_WHAT YOU SHOULD DO_:
Every line below from the one containing "-34,7 +34,7 @@" through the one containing "font-size: 8px;" is to be printed exactly, with the pictures omitted.

_MATERIAL TO PROCESS_:
☆ ☆ ☆ ☆ ☆

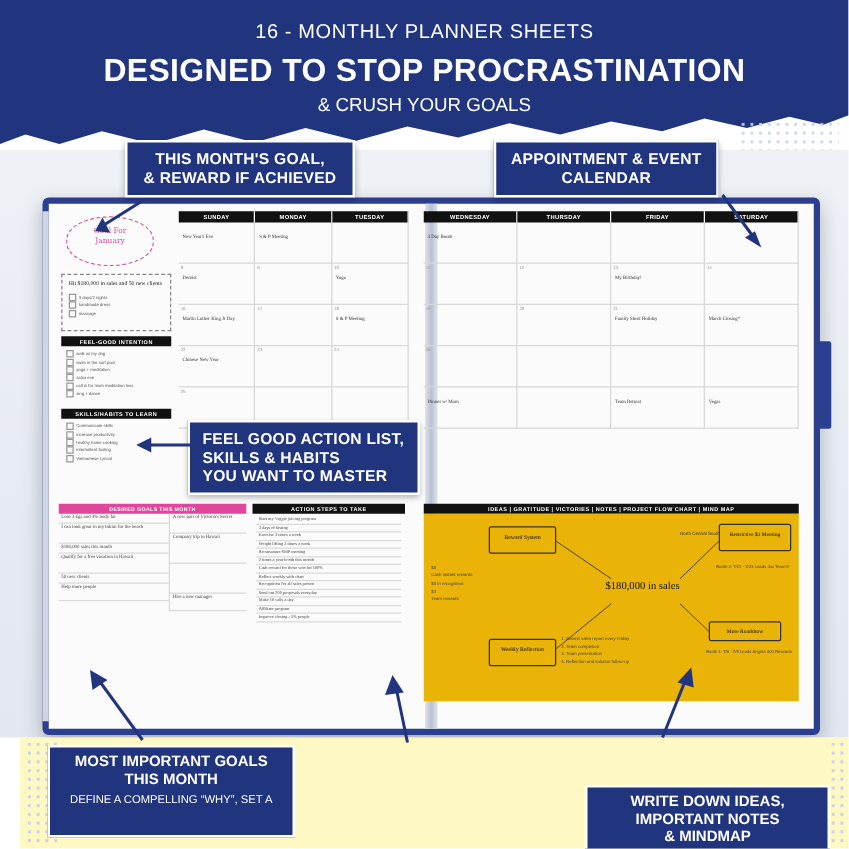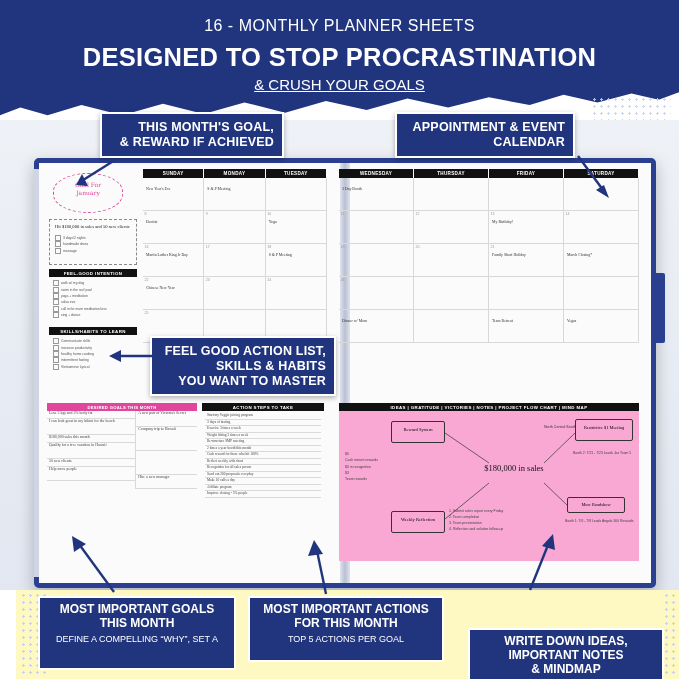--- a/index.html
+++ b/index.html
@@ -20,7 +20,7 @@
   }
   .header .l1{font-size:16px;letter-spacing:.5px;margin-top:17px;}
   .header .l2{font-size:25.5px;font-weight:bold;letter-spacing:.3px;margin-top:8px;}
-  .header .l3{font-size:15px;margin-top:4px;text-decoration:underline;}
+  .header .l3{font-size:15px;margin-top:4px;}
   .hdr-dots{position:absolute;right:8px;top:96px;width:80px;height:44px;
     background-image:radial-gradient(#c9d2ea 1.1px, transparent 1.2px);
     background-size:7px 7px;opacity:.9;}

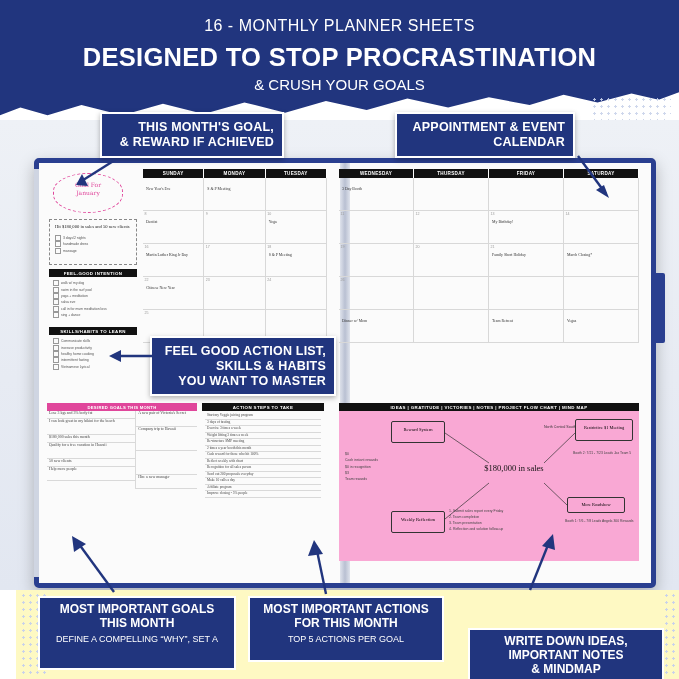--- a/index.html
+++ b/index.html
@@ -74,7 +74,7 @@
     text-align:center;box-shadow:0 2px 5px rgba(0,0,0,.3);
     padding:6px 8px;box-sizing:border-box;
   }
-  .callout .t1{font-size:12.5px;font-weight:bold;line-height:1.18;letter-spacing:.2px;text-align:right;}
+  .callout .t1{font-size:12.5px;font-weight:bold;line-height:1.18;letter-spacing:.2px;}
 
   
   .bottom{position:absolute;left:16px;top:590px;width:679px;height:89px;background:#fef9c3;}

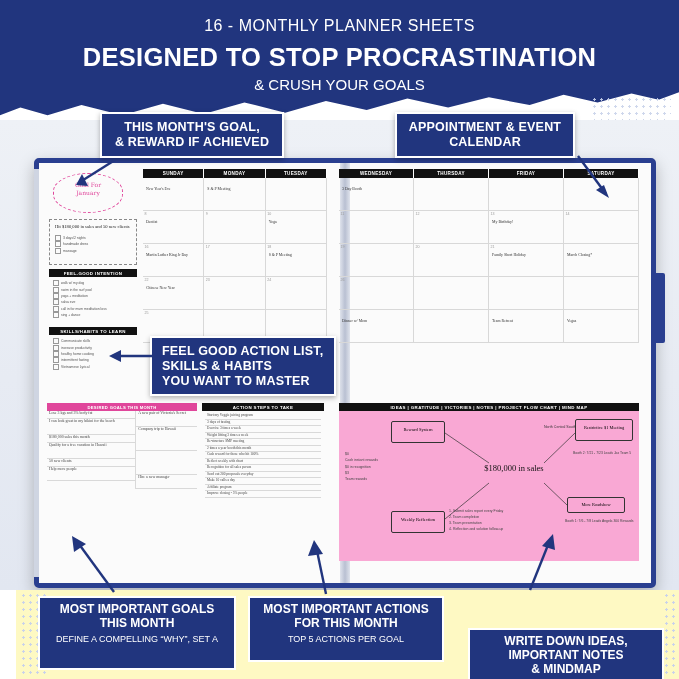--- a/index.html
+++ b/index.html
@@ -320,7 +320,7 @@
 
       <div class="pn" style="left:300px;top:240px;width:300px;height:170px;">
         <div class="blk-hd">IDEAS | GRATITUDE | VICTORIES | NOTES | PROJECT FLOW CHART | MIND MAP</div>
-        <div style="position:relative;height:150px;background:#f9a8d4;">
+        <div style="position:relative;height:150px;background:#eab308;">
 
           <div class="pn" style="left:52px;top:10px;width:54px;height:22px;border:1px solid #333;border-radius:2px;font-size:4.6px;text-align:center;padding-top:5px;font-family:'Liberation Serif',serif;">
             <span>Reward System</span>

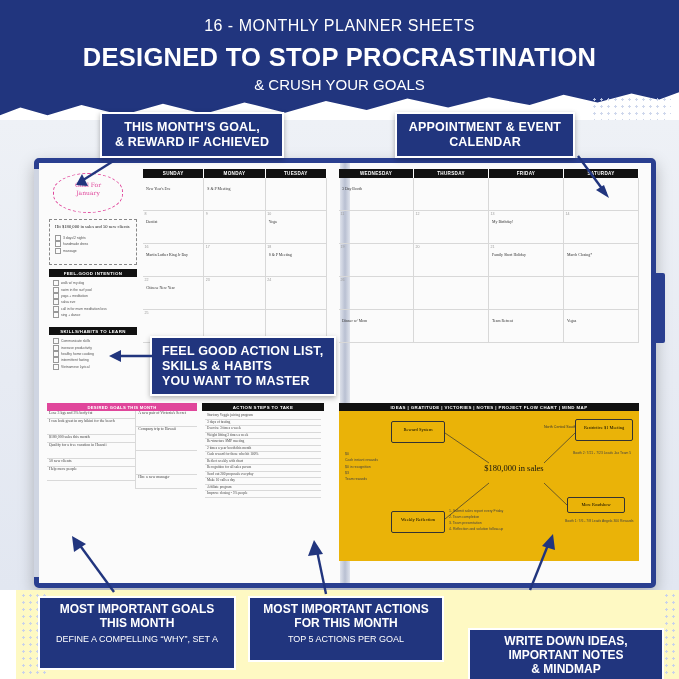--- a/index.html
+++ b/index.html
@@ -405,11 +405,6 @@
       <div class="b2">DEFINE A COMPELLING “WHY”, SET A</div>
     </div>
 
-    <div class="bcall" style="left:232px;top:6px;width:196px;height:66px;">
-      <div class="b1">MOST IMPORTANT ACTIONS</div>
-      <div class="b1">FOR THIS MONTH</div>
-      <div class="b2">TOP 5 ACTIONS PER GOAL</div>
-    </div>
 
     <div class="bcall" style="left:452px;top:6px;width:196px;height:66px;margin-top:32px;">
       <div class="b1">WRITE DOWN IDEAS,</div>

☆ ☆ ☆ ☆ ☆

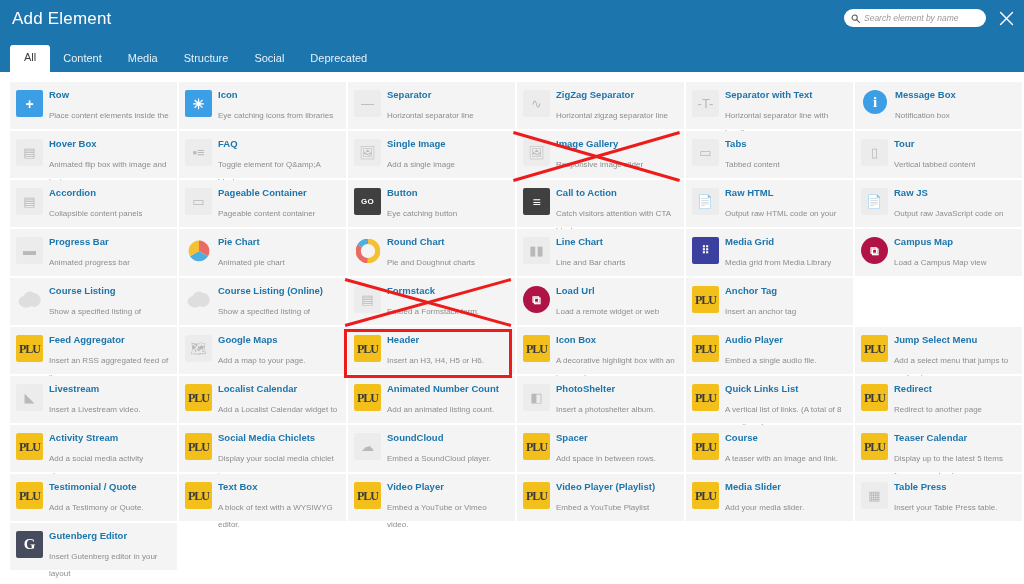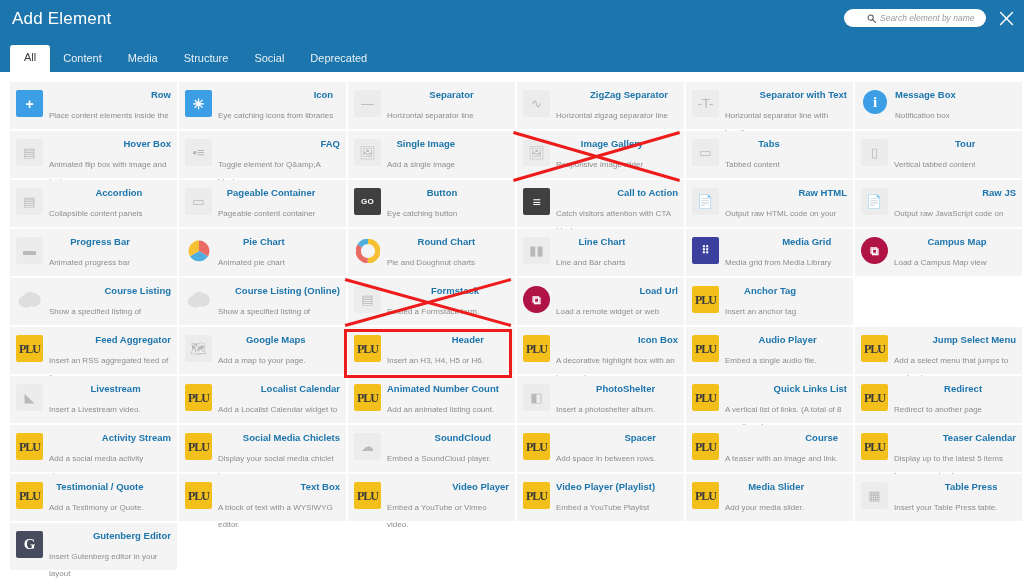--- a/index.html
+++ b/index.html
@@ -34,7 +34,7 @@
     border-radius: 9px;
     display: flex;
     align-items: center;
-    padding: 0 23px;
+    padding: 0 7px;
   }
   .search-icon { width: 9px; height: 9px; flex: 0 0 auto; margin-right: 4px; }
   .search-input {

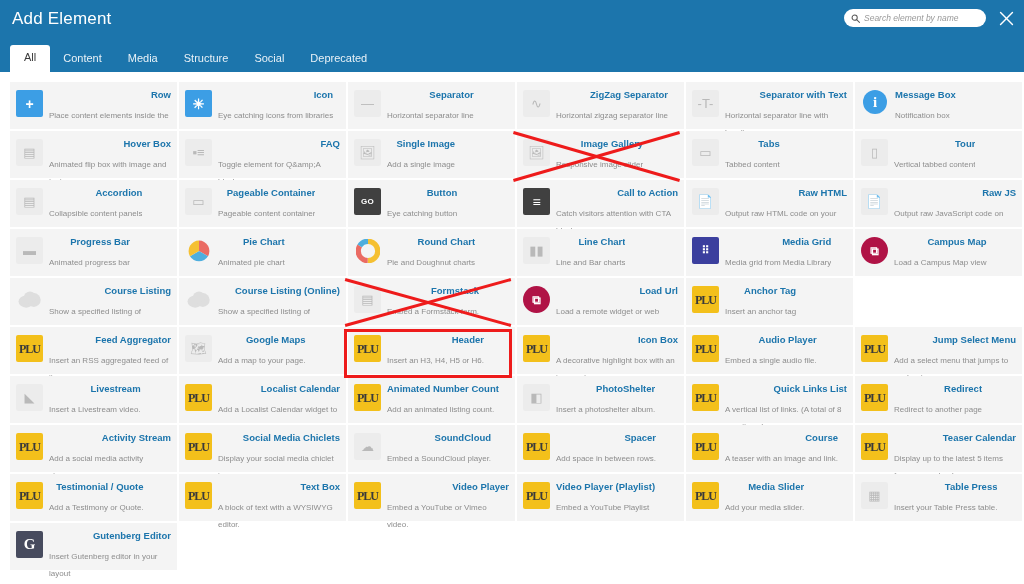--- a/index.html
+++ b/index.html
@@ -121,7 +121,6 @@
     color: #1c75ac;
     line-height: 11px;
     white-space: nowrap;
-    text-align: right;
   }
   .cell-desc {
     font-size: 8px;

☆ ☆ ☆ ☆ ☆

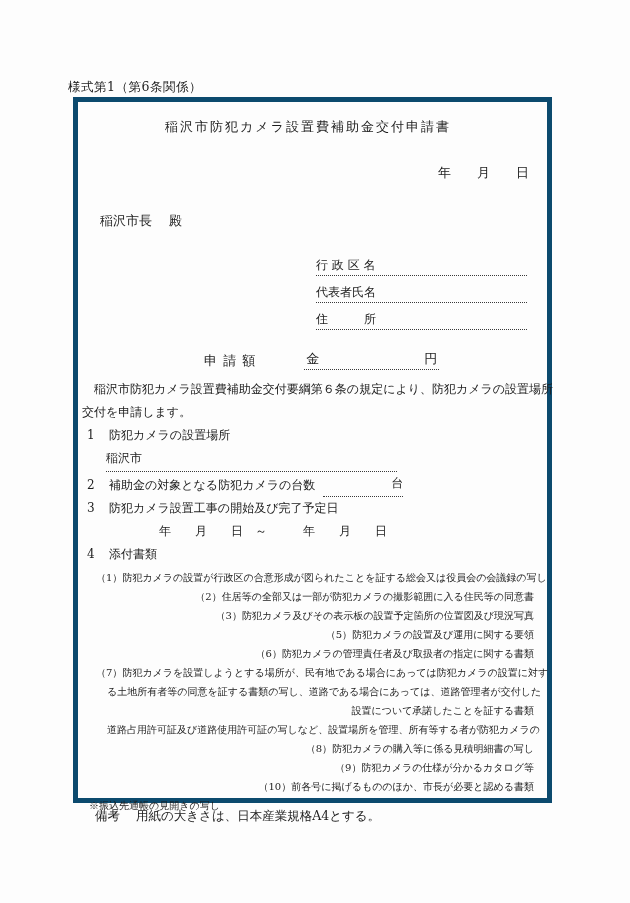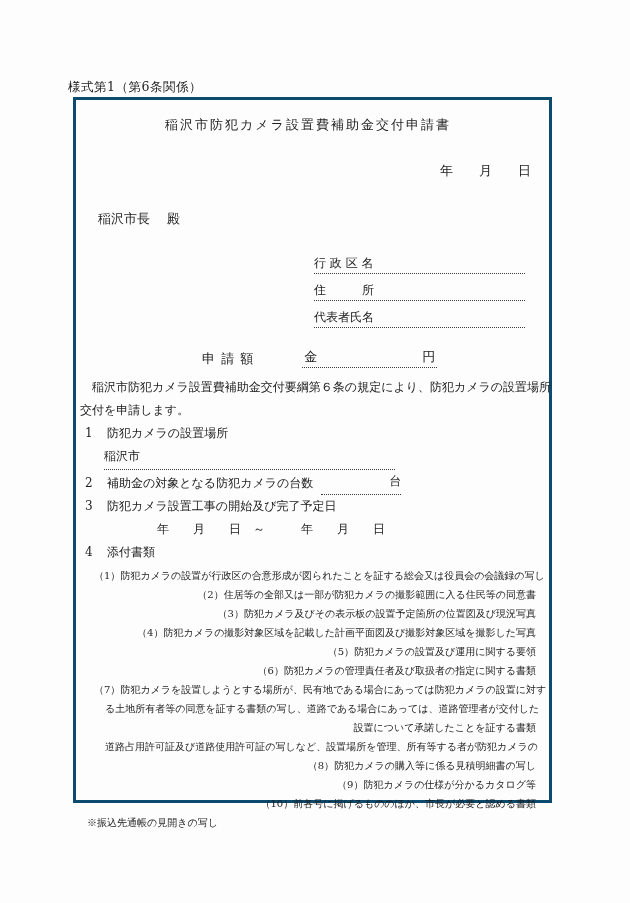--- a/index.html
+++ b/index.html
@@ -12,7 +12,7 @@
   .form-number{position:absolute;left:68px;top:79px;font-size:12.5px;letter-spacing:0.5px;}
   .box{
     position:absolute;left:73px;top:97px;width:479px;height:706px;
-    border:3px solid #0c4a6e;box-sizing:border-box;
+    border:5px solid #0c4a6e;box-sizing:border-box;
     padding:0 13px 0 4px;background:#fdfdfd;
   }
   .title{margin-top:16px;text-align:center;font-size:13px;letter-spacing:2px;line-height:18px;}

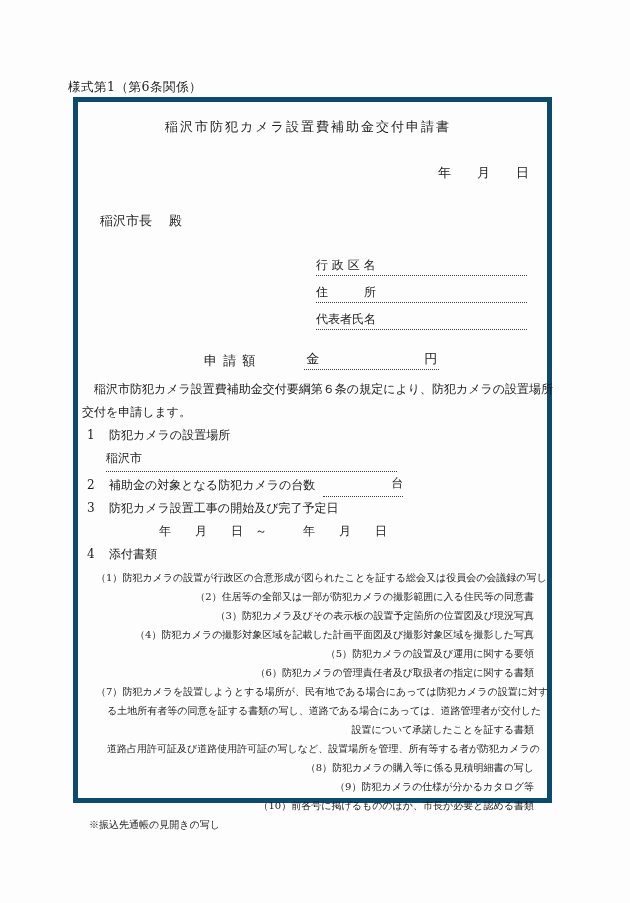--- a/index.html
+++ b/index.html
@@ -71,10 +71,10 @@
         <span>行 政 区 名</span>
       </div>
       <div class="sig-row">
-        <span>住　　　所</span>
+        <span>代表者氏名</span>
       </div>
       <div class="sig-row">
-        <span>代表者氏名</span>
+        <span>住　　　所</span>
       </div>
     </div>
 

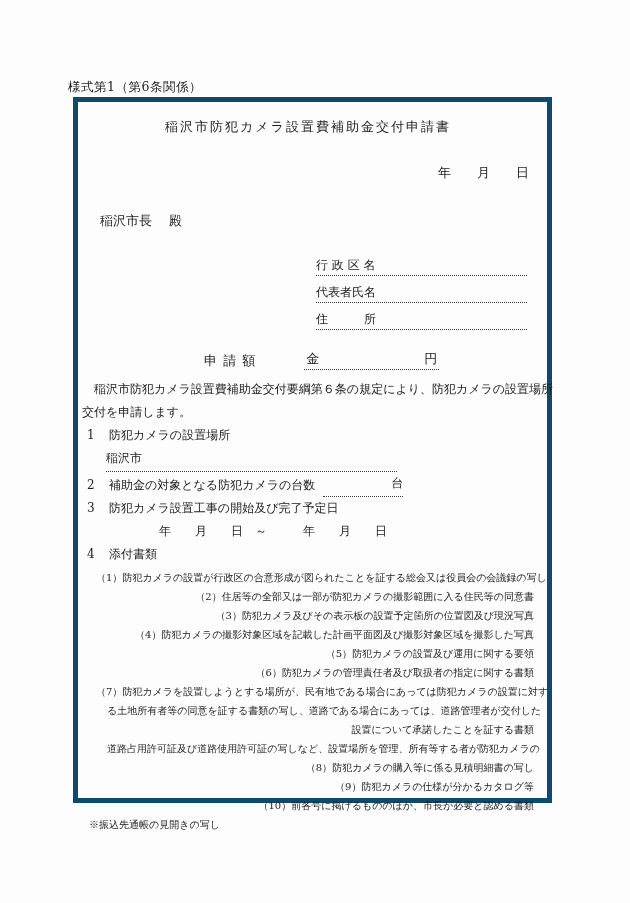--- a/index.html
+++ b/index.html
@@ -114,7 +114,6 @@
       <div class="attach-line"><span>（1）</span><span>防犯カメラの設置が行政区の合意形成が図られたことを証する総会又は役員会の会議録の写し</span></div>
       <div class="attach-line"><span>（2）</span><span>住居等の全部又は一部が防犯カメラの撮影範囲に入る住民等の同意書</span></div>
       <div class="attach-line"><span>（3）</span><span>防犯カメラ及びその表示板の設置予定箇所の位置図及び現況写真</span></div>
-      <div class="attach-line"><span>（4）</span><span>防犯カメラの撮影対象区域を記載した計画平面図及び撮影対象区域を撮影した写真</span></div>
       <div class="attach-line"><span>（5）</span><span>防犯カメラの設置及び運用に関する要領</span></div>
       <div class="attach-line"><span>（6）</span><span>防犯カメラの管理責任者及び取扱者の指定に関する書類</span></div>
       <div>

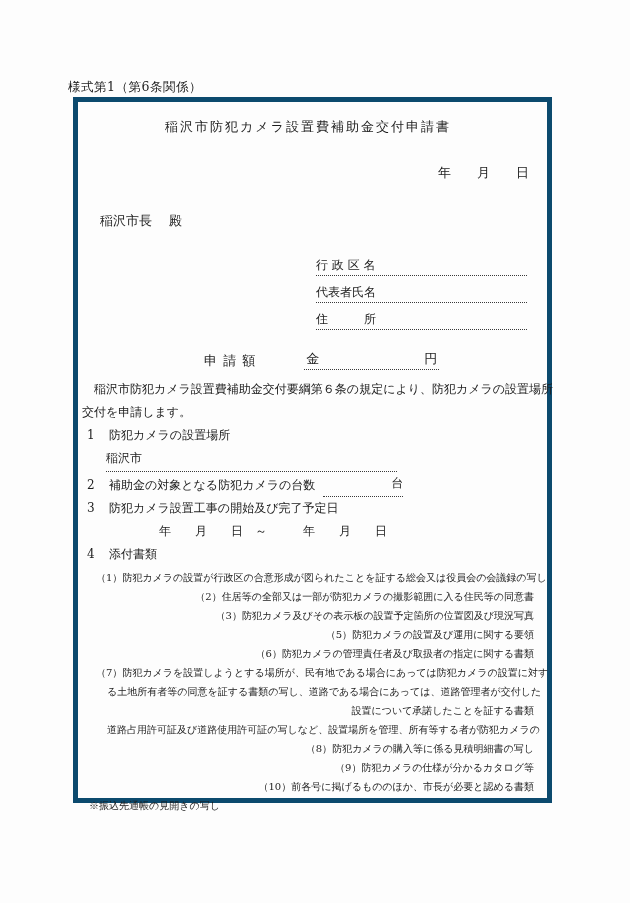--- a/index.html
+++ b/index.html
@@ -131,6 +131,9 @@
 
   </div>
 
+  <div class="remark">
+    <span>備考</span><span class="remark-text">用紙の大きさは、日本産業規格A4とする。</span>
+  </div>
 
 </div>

☆ ☆ ☆ ☆ ☆

_TASK OUTPUT_:
@@ -34,7 +34,7 @@
     border-radius: 9px;
     display: flex;
     align-items: center;
-    padding: 0 23px;
+    padding: 0 7px;
   }
   .search-icon { width: 9px; height: 9px; flex: 0 0 auto; margin-right: 4px; }
   .search-input {

--- a/index.html
+++ b/index.html
@@ -121,7 +121,6 @@
     color: #1c75ac;
     line-height: 11px;
     white-space: nowrap;
-    text-align: right;
   }
   .cell-desc {
     font-size: 8px;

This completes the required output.